February 03, 2005

Personnel Bile

CALIFORNIA
Orange County Weekly

by Gustavo Arellano

For the past two years, sex-abuse victims with civil cases against the Catholic Diocese of Orange have clamored for the release of personnel files they say will prove the church’s complicity in their molestations. That day is coming soon: on Jan. 31, diocesan officials turned over personnel files to Los Angeles Superior Court Judge Peter Lichtman as part of their $100 million settlement with sex-abuse victims, the largest in the history of the Catholic Church. Lichtman will decide at a yet-to-be-determined date what documents to release and, citing legal privileges, which to keep sealed.

Whenever that date is, it won’t come soon enough. So, as a public service, the Weekly is opening our personal archives of church documents.

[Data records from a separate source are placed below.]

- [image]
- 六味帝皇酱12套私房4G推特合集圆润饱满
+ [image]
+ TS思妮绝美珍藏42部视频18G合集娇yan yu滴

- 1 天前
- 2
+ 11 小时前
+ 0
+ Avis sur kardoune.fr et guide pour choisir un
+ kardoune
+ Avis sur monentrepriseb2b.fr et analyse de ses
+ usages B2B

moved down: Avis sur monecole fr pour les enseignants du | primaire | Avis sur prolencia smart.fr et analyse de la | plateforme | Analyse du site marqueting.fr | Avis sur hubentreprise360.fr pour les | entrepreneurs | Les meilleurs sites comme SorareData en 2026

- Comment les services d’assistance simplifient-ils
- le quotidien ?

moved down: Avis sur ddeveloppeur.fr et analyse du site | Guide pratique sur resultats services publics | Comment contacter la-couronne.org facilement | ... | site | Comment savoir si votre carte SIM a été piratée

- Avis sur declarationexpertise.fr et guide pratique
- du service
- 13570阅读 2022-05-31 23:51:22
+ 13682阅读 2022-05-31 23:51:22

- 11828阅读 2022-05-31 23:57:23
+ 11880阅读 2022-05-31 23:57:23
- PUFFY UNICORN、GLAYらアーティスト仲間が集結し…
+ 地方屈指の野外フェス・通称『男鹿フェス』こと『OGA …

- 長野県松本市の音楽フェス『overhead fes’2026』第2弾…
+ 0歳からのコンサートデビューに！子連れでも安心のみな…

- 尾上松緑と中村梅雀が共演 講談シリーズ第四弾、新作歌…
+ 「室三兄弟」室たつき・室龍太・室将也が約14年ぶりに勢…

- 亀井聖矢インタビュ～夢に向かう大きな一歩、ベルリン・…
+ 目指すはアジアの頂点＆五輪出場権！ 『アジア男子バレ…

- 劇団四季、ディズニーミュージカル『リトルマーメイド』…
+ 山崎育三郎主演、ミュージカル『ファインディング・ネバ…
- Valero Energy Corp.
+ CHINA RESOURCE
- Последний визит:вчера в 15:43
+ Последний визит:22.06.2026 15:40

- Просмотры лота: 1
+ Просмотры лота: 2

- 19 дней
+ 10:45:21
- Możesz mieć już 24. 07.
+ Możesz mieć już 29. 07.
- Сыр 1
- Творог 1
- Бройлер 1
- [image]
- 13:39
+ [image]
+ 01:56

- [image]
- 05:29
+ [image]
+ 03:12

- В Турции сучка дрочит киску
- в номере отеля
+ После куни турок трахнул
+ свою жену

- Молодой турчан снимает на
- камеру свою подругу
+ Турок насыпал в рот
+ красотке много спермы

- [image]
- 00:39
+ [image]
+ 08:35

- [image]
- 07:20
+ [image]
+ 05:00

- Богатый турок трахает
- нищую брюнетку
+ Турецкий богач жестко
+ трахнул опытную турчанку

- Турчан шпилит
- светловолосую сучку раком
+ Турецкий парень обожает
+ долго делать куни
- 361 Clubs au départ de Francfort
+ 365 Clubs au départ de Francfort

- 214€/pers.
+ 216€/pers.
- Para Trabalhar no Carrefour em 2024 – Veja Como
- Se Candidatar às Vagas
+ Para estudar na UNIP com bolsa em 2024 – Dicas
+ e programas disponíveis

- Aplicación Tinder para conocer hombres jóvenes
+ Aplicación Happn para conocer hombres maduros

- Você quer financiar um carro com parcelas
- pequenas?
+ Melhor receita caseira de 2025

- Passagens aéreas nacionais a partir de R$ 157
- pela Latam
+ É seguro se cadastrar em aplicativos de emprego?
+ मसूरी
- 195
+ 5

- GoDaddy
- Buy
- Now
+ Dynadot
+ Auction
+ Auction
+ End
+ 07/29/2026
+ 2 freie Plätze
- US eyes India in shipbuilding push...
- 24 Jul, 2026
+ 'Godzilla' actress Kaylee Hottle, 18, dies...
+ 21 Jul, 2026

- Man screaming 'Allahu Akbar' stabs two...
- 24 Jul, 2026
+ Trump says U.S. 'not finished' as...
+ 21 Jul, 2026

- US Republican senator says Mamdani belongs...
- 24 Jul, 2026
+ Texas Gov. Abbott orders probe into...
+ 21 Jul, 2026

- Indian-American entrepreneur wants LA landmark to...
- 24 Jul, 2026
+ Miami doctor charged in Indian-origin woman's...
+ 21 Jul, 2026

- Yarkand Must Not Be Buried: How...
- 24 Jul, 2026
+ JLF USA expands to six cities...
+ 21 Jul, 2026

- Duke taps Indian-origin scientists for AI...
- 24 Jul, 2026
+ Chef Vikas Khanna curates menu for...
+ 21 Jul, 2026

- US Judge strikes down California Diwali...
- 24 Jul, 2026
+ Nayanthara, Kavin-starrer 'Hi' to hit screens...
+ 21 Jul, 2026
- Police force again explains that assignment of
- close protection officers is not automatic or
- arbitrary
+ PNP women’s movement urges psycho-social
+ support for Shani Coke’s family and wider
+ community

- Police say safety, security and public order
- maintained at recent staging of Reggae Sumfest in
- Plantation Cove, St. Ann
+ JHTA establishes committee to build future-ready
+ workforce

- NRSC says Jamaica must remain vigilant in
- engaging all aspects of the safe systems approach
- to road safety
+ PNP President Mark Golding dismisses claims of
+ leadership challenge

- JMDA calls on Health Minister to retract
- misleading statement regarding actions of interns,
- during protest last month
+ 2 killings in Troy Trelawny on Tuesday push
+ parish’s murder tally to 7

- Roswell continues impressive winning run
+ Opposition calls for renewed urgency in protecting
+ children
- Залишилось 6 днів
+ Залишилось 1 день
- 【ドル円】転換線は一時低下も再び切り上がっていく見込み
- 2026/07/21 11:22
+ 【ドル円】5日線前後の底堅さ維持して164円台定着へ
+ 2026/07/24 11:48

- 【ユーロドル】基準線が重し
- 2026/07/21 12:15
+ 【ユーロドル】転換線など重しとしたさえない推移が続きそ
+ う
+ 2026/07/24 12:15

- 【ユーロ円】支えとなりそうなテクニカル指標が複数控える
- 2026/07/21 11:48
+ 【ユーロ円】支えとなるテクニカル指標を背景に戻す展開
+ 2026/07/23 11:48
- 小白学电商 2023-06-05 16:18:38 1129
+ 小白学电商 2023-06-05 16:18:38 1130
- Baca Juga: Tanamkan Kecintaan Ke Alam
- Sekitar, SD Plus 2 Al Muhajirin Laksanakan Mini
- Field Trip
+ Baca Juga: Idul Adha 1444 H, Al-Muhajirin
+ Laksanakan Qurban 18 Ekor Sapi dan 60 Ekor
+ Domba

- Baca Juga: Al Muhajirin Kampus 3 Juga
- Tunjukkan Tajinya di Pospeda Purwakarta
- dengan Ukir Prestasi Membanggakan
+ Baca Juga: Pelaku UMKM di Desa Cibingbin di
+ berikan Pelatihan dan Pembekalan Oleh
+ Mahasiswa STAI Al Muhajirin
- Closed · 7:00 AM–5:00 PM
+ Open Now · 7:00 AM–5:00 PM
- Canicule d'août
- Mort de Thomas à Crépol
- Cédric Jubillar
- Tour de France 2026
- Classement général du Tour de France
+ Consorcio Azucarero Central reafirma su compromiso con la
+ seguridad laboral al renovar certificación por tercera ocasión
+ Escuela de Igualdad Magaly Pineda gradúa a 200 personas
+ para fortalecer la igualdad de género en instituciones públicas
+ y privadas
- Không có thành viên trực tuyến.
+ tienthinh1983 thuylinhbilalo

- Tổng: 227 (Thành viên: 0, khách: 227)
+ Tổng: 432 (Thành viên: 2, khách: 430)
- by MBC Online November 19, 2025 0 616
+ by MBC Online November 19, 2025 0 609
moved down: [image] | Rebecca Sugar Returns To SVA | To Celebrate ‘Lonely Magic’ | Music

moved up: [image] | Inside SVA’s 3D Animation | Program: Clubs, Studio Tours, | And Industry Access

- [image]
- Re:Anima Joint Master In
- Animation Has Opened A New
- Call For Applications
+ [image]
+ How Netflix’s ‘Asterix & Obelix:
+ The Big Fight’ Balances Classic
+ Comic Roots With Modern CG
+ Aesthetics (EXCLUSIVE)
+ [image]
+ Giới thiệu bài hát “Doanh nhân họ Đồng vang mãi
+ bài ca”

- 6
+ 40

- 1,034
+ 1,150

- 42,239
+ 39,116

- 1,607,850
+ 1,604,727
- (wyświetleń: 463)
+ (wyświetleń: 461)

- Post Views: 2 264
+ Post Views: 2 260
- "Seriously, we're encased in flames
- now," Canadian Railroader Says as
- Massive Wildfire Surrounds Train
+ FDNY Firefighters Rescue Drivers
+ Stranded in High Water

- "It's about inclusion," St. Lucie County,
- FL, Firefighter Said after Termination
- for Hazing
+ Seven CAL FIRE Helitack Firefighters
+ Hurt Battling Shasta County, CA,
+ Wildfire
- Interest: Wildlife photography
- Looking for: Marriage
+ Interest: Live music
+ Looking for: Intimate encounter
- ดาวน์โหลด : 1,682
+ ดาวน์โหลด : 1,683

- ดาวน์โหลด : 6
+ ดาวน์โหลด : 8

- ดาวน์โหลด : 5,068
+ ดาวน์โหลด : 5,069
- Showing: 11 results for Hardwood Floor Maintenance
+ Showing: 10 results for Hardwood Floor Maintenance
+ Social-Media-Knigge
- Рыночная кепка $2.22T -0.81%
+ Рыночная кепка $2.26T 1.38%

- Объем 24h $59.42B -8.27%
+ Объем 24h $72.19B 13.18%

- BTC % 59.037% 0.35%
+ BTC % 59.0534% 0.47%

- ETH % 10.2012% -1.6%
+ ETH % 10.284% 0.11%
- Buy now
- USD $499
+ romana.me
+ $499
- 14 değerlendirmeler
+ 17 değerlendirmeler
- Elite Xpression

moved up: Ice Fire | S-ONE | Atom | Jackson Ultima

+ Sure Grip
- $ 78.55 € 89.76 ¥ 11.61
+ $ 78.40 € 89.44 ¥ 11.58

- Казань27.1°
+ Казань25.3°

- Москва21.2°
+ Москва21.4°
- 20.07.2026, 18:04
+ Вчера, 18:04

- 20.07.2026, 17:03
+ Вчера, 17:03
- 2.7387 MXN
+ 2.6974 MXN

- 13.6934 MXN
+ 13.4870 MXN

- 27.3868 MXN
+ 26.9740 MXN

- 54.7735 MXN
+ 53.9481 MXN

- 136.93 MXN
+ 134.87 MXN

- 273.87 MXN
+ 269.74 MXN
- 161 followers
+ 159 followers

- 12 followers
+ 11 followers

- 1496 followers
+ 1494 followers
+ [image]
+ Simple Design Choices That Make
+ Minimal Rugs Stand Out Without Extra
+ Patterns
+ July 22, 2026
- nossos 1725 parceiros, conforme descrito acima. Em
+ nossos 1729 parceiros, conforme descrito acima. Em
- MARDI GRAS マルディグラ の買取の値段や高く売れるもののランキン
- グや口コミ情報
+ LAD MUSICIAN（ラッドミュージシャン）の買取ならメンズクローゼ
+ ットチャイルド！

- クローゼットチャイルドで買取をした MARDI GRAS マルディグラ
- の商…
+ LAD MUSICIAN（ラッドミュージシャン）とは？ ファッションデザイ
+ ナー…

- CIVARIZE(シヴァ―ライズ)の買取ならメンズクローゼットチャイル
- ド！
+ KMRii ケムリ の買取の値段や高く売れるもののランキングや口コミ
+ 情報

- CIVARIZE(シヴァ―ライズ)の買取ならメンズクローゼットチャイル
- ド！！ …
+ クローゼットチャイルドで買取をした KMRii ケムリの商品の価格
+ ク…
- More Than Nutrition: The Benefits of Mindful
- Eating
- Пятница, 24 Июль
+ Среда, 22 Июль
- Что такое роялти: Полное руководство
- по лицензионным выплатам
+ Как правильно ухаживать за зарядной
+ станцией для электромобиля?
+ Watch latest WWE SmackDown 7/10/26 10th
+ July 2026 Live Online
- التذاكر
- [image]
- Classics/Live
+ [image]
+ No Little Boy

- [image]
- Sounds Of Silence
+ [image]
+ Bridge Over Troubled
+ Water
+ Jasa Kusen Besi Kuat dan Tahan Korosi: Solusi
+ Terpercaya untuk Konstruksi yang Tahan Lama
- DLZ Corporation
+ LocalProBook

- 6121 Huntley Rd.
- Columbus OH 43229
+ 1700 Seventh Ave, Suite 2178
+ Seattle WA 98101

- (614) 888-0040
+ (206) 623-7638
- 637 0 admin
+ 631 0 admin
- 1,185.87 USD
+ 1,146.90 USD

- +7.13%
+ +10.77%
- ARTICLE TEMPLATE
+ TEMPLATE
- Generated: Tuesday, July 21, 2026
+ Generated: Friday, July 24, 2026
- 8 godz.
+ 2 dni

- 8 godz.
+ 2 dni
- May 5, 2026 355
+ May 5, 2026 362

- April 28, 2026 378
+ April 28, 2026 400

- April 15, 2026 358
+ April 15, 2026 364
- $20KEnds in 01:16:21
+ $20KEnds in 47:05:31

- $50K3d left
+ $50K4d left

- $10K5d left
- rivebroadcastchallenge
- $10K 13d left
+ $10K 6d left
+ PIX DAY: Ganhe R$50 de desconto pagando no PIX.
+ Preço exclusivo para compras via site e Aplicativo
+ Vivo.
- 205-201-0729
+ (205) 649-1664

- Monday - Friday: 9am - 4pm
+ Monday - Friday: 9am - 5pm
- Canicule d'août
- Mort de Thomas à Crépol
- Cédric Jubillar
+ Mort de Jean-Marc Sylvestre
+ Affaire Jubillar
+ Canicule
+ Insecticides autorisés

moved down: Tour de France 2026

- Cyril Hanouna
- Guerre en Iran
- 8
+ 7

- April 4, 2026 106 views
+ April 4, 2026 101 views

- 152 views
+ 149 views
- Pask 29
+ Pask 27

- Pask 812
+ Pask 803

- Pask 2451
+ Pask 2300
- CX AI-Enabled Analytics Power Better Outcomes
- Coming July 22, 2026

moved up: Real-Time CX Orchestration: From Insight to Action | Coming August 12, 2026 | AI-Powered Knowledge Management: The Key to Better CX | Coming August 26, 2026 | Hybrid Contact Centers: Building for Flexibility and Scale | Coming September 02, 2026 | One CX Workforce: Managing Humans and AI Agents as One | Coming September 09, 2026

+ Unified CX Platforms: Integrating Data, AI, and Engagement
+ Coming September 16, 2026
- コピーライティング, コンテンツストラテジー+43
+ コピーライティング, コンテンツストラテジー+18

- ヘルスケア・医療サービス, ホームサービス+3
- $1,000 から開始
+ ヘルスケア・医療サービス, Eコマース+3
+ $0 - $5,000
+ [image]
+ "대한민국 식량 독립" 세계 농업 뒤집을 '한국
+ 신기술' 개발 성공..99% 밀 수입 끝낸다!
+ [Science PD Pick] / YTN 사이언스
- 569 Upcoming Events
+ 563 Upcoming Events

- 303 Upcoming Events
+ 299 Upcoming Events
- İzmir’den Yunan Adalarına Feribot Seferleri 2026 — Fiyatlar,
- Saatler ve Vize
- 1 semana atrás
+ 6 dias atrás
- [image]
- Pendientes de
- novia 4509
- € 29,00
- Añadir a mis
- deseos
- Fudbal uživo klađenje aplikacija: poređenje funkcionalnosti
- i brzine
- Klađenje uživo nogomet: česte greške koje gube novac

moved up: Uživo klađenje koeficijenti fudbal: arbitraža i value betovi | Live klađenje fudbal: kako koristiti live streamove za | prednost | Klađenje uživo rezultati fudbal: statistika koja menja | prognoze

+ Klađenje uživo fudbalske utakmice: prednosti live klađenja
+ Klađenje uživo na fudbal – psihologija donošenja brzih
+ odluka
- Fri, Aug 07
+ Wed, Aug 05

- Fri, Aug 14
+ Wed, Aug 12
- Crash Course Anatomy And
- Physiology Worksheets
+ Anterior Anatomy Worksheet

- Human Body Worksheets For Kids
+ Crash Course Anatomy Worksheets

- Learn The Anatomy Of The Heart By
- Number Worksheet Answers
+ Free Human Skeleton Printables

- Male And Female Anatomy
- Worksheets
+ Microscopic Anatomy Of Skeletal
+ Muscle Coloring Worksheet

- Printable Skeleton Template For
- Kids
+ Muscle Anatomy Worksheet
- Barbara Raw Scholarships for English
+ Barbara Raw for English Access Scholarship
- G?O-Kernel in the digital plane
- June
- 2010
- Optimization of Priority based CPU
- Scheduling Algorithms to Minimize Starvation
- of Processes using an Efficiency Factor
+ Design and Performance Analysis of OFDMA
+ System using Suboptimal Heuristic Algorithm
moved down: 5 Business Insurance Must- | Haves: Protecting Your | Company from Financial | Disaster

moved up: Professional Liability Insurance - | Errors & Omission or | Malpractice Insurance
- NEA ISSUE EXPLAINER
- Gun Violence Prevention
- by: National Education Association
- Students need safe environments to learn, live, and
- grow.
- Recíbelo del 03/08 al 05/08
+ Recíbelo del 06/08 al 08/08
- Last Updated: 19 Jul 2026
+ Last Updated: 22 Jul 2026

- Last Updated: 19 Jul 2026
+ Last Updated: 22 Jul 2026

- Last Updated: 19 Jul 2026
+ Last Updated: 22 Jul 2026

Every week on our website, www.ocweekly.com, readers will find a new file available for viewing or printing in a .pdf format.

Some files are public record, such as the 1986 police report in which a Huntington Beach detective investigating allegations that Andrew Christian Anderson was molesting altar boys at St. Bonaventure noted that church officials were "attempting to avoid me." Other documents include private church correspondence that illuminates how Orange Bishop Tod D. Brown spun the scandal to his priests. All of them are damning.

Our first document is a psychological profile on Monsignor Michael Harris, the former Mater Dei and Santa Margarita principal who was sued by nine plaintiffs as part of the $100 million settlement. Orange officials forced Harris to undergo the exam at the St. Luke Institute in Maryland in 1994 after pedophilia allegations first surfaced against him. In 2001, when Ryan DiMaria sued Harris and the Orange diocese and eventually settled for $5.2 million, Brown sought to keep the profile sealed, going as far as the California State Supreme Court.